Analysts at UBS and Jefferies found a lot to like in the Street-beating Q2 results out of Medtronic (NYSE:MDT).
“Commentary was encouraging on many fronts. COVID is raging, but hospitals are coping better this time, and MDT still expects to see normalized growth by 4Q. The bigger story is the new tone under CEO Geoff Martha. Share taking and bold moves to push growth higher are the mantra, and 2Q saw share gains across several categories,” said Jefferies analysts and associates Raj Denhoy, Anthony Petrone, Zachary Weiner and Briana Warschun in a note out yesterday.

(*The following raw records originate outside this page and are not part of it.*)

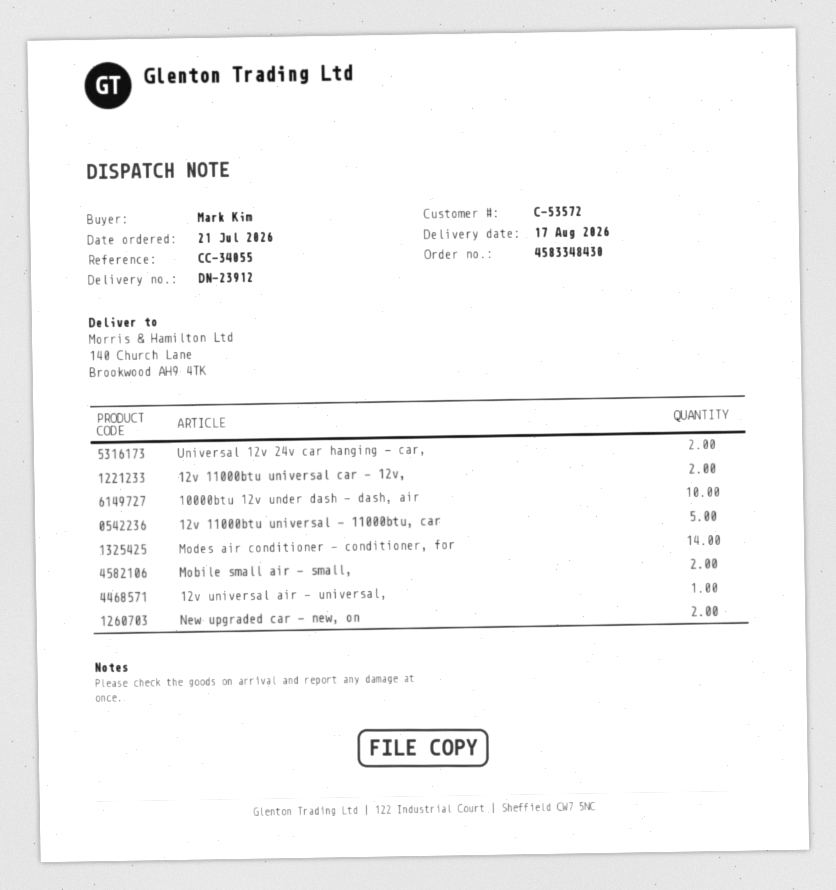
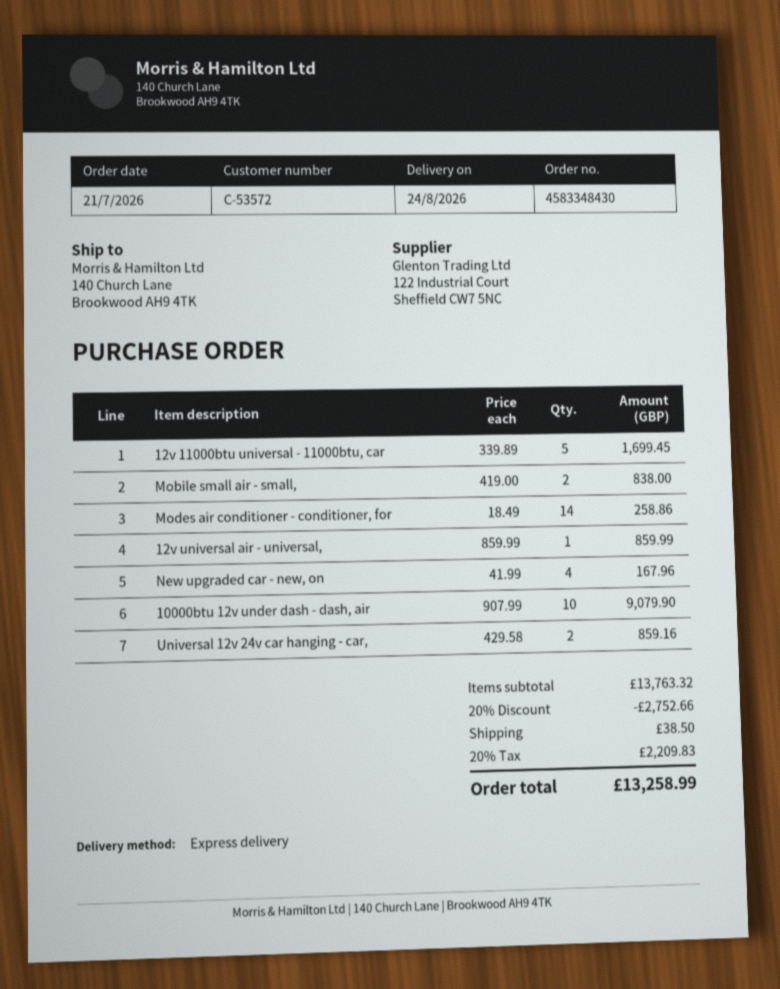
delivery date: 2026-08-17 -> 2026-08-24
12v 11000btu universal car - 12v,: 2 -> none
New upgraded car - new, on: 2 -> 4

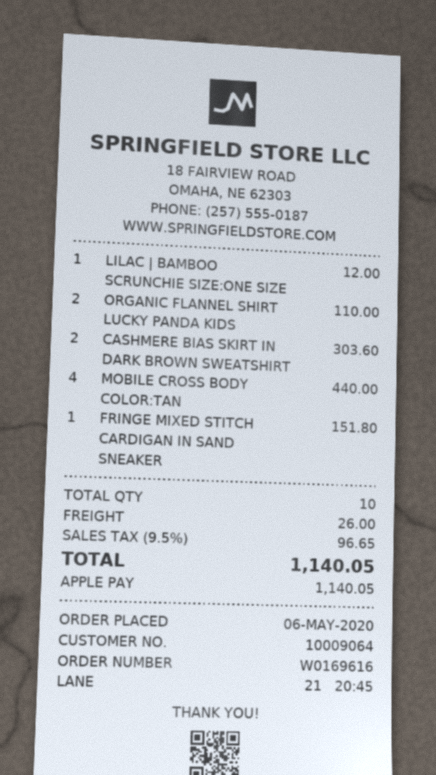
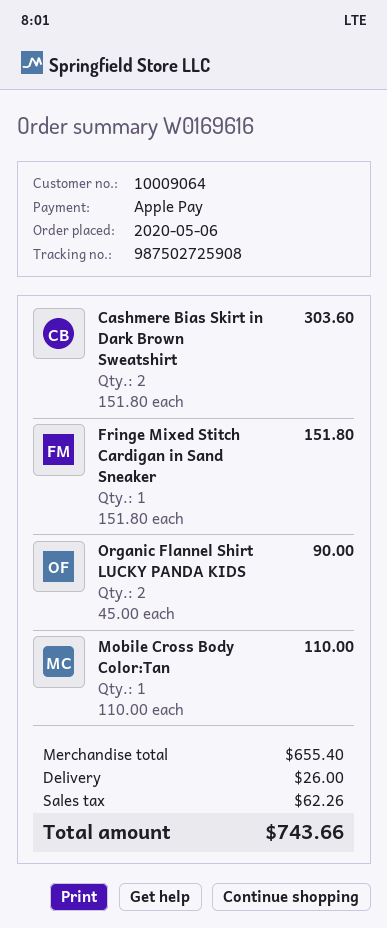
LILAC | BAMBOO SCRUNCHIE SIZE:ONE SIZE: 1 for 12.00 -> none
ORGANIC FLANNEL SHIRT LUCKY PANDA KIDS: 2 for 110.00 -> 2 for 90.00
MOBILE CROSS BODY COLOR:TAN: 4 for 440.00 -> 1 for 110.00
tax: 96.65 -> 62.26
total: 1140.05 -> 743.66

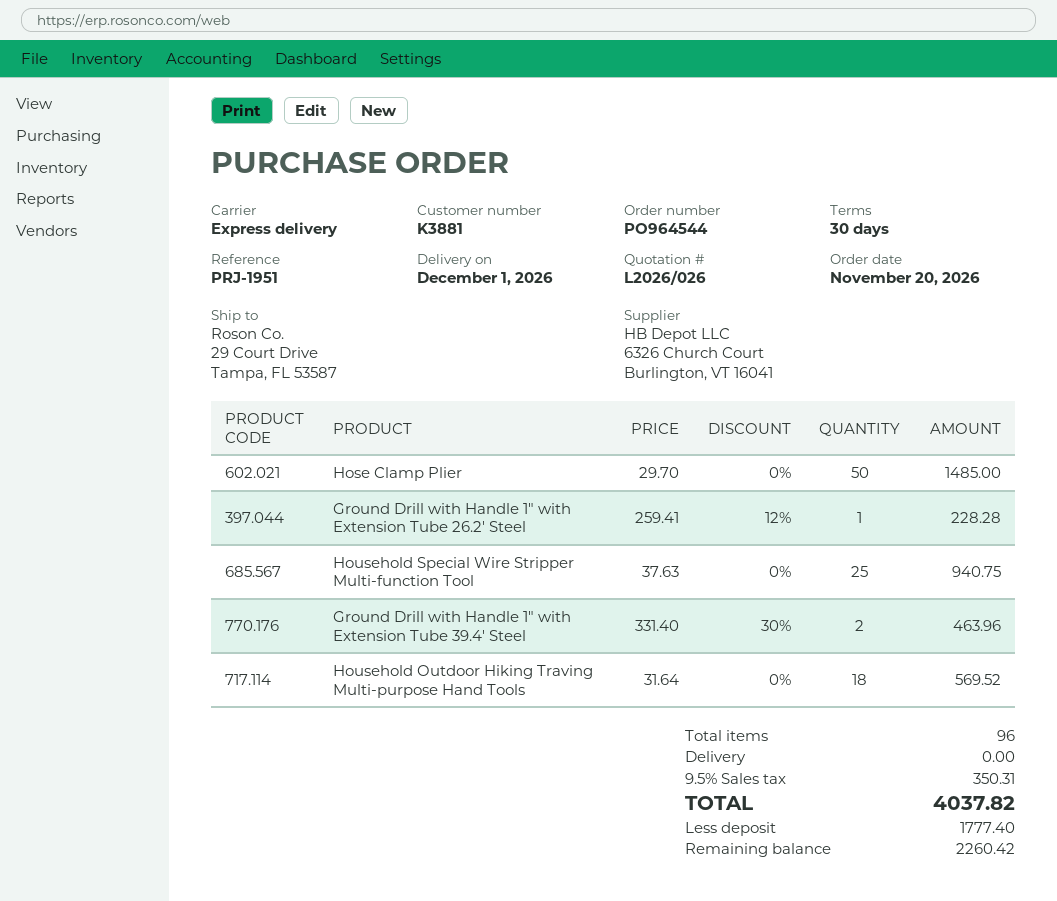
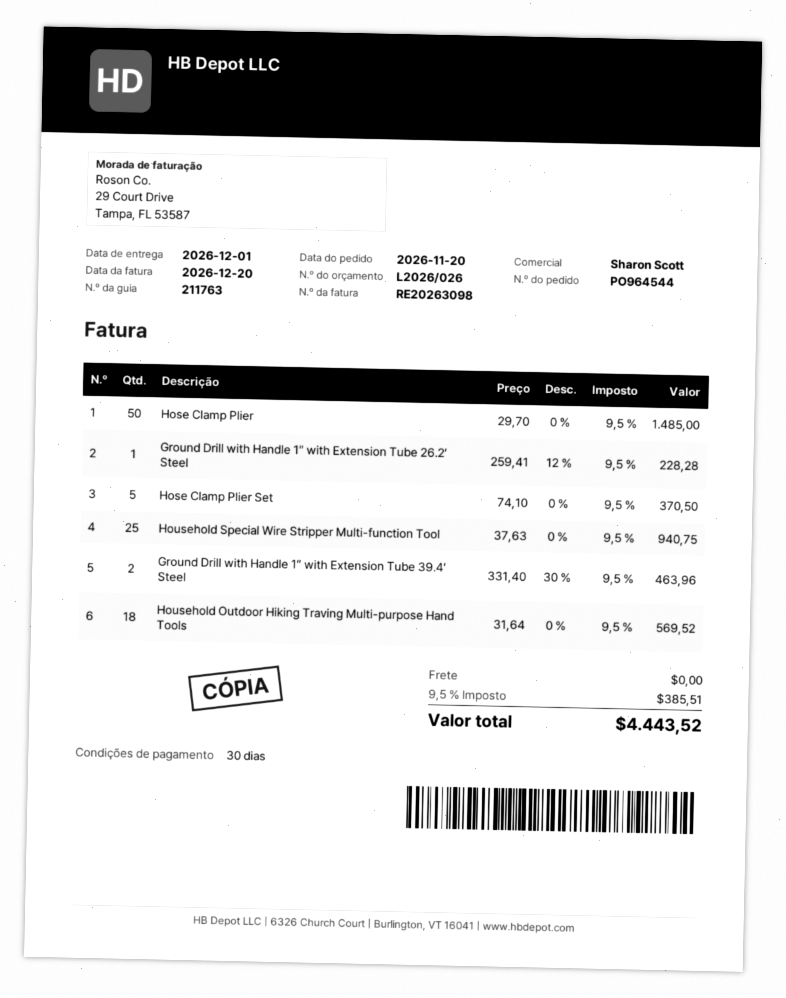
Hose Clamp Plier Set: none -> 5 x 74.10 = 370.50
tax: 9.5% = 350.31 -> 9.5% = 385.51
total: 4037.82 -> 4443.52

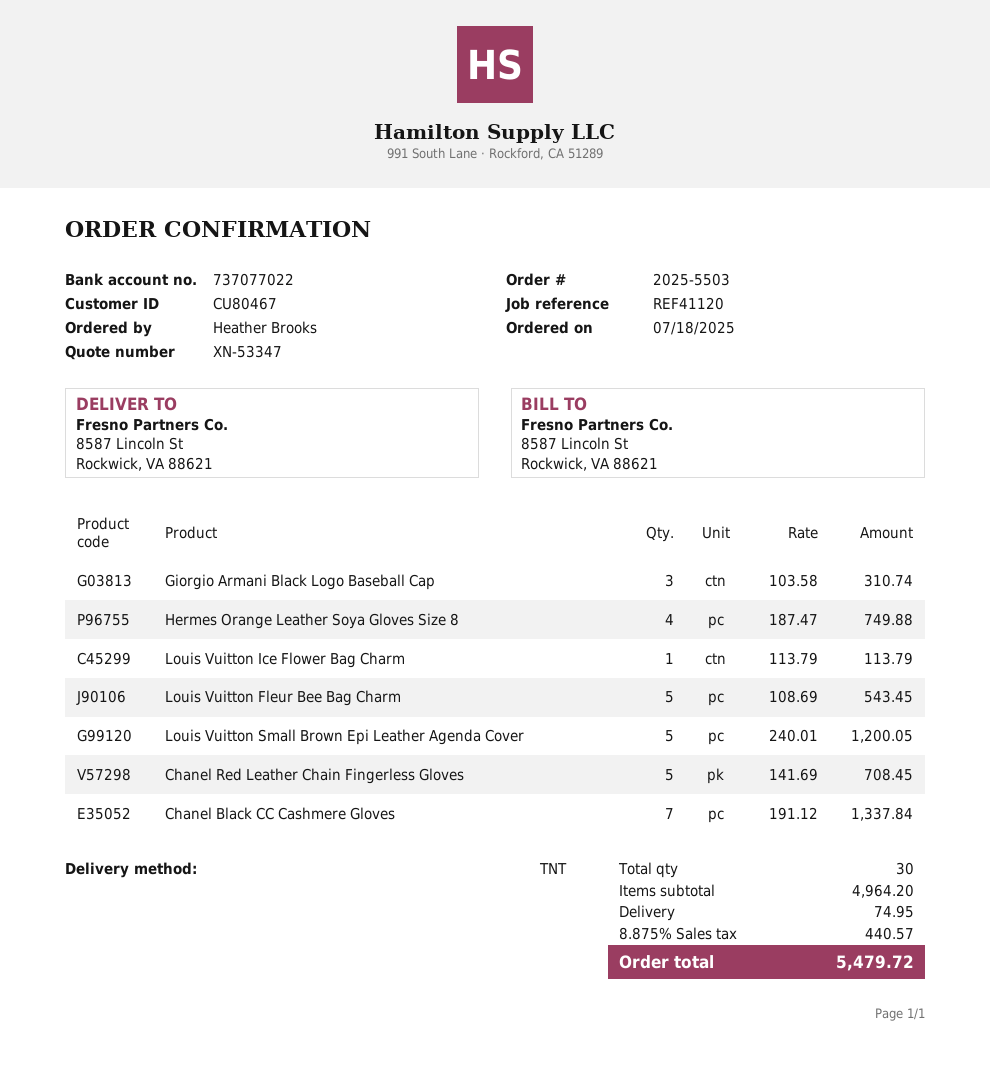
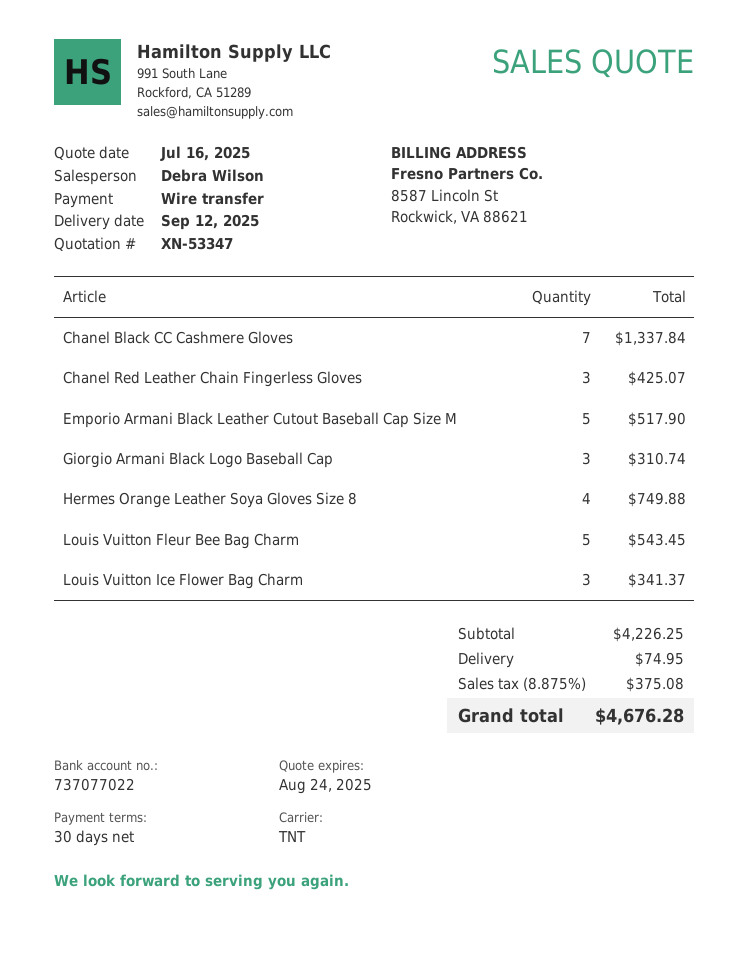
Louis Vuitton Ice Flower Bag Charm: 1 for 113.79 -> 3 for 341.37
Louis Vuitton Small Brown Epi Leather Agenda Cover: 5 for 1200.05 -> none
Chanel Red Leather Chain Fingerless Gloves: 5 for 708.45 -> 3 for 425.07
Emporio Armani Black Leather Cutout Baseball Cap Size M: none -> 5 for 517.90
subtotal: 4964.20 -> 4226.25
tax: 8.875% = 440.57 -> 8.875% = 375.08
total: 5479.72 -> 4676.28

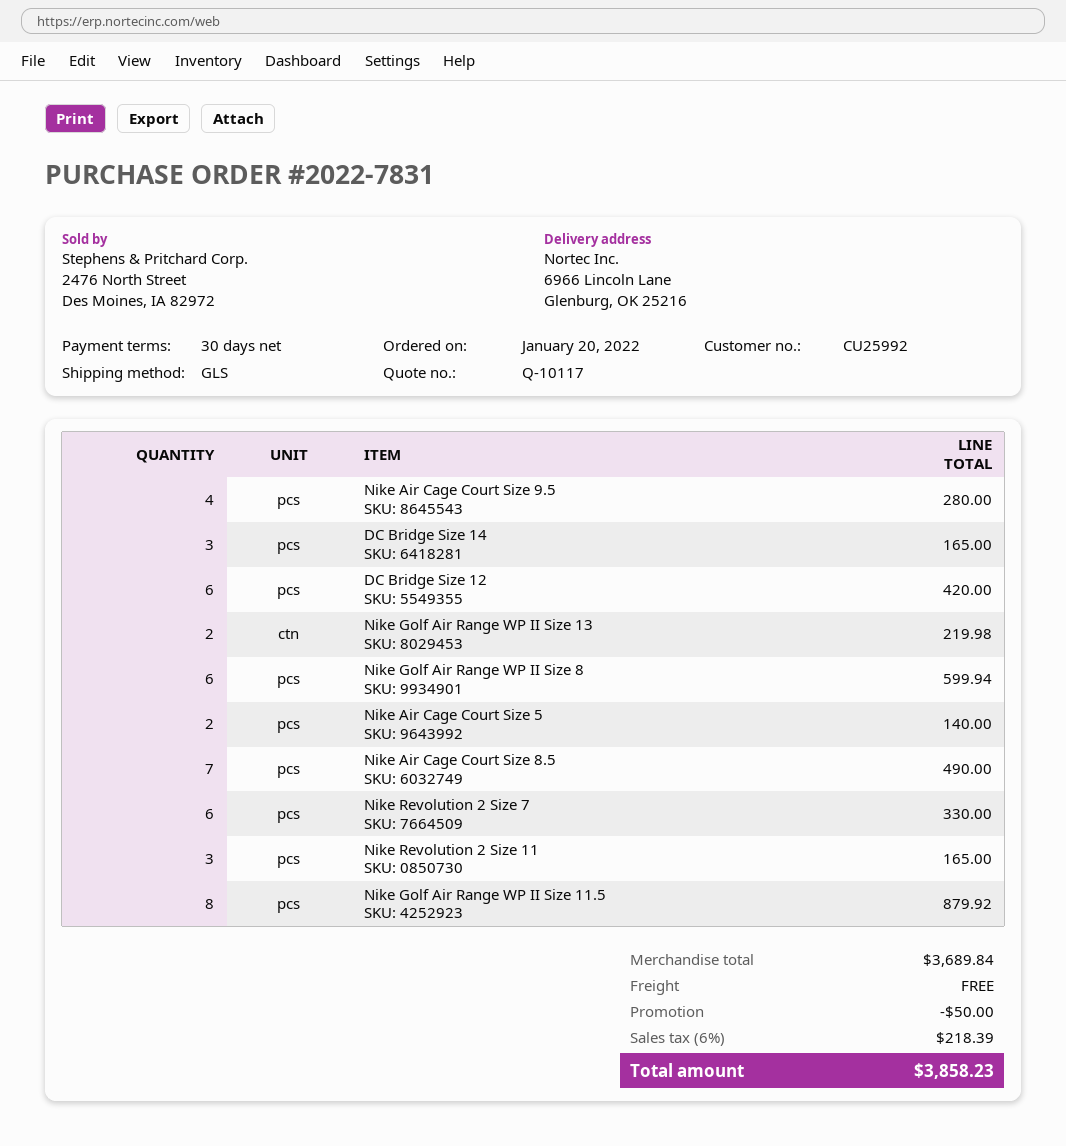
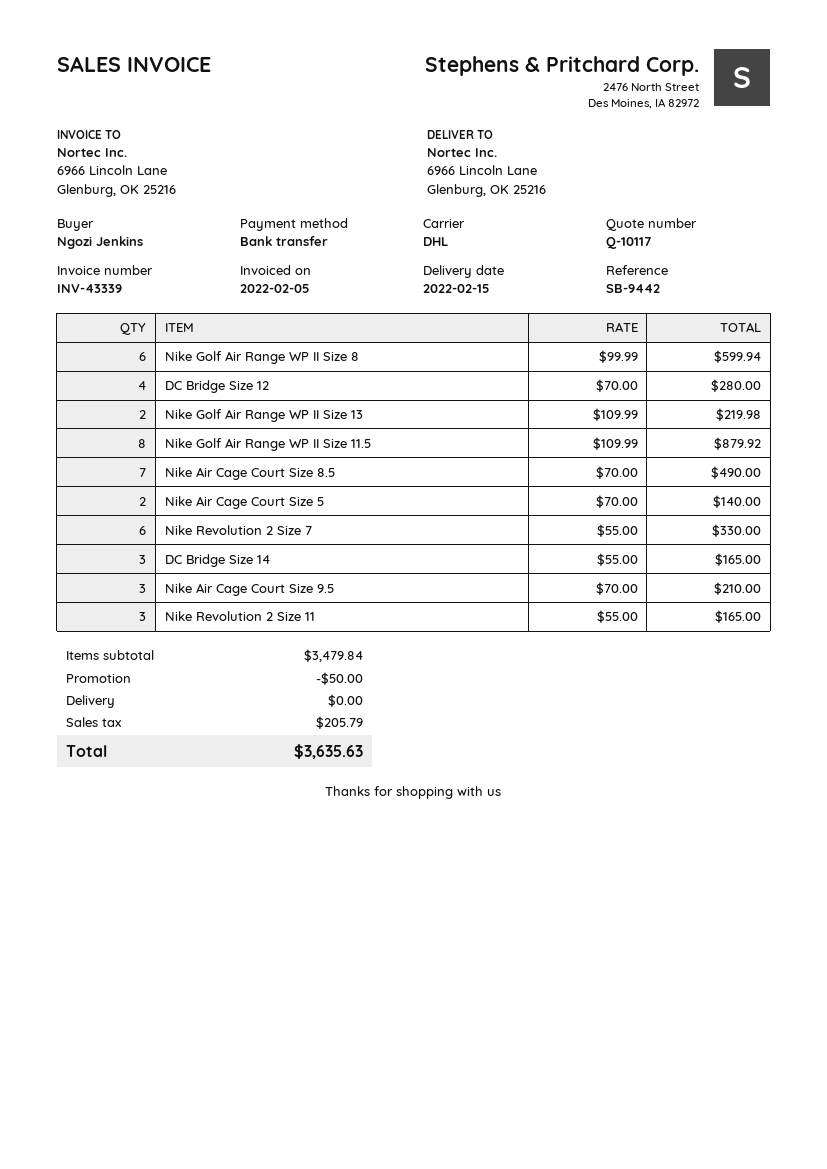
shipping method: GLS -> DHL
Nike Air Cage Court Size 9.5: 4 for 280.00 -> 3 for 210.00
DC Bridge Size 12: 6 for 420.00 -> 4 for 280.00
subtotal: 3689.84 -> 3479.84
tax: 218.39 -> 205.79
total: 3858.23 -> 3635.63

UBS analysts including Matthew Taylor, Young Li and Michael Sarcone think Medtronic’s revenue and earnings-per-share growth could accelerate on the back of new product launches in the coming quarters.
Both outfits have a “buy” rating on MDT shares.
The world’s largest medical device company posted profits of $494 million, or 36¢ per share, on sales of $7.6 billion for the three months ended Oct. 30, 2020, for a -64% bottom-line slide on a sales decline of 0.8%. Adjusted to exclude one-time items, earnings per share were $1.02, 22¢ ahead of Wall Street, where analysts were looking for sales of $7.1 billion.
Medtronic is in the midst of a major restructuring — with expected annual savings of $450 million to $475 million by 2023. Said Martha at The Virtual Medtech Conference hosted by AdvaMed in October: “I don’t want to go back. I want to go forward.”
MDT shares were up slightly to $114.39 apiece by midday today, a day after closing up 2.7%. MassDevice’s MedTech 100 Index — which includes stocks of the world’s largest medical device companies — is down slightly today.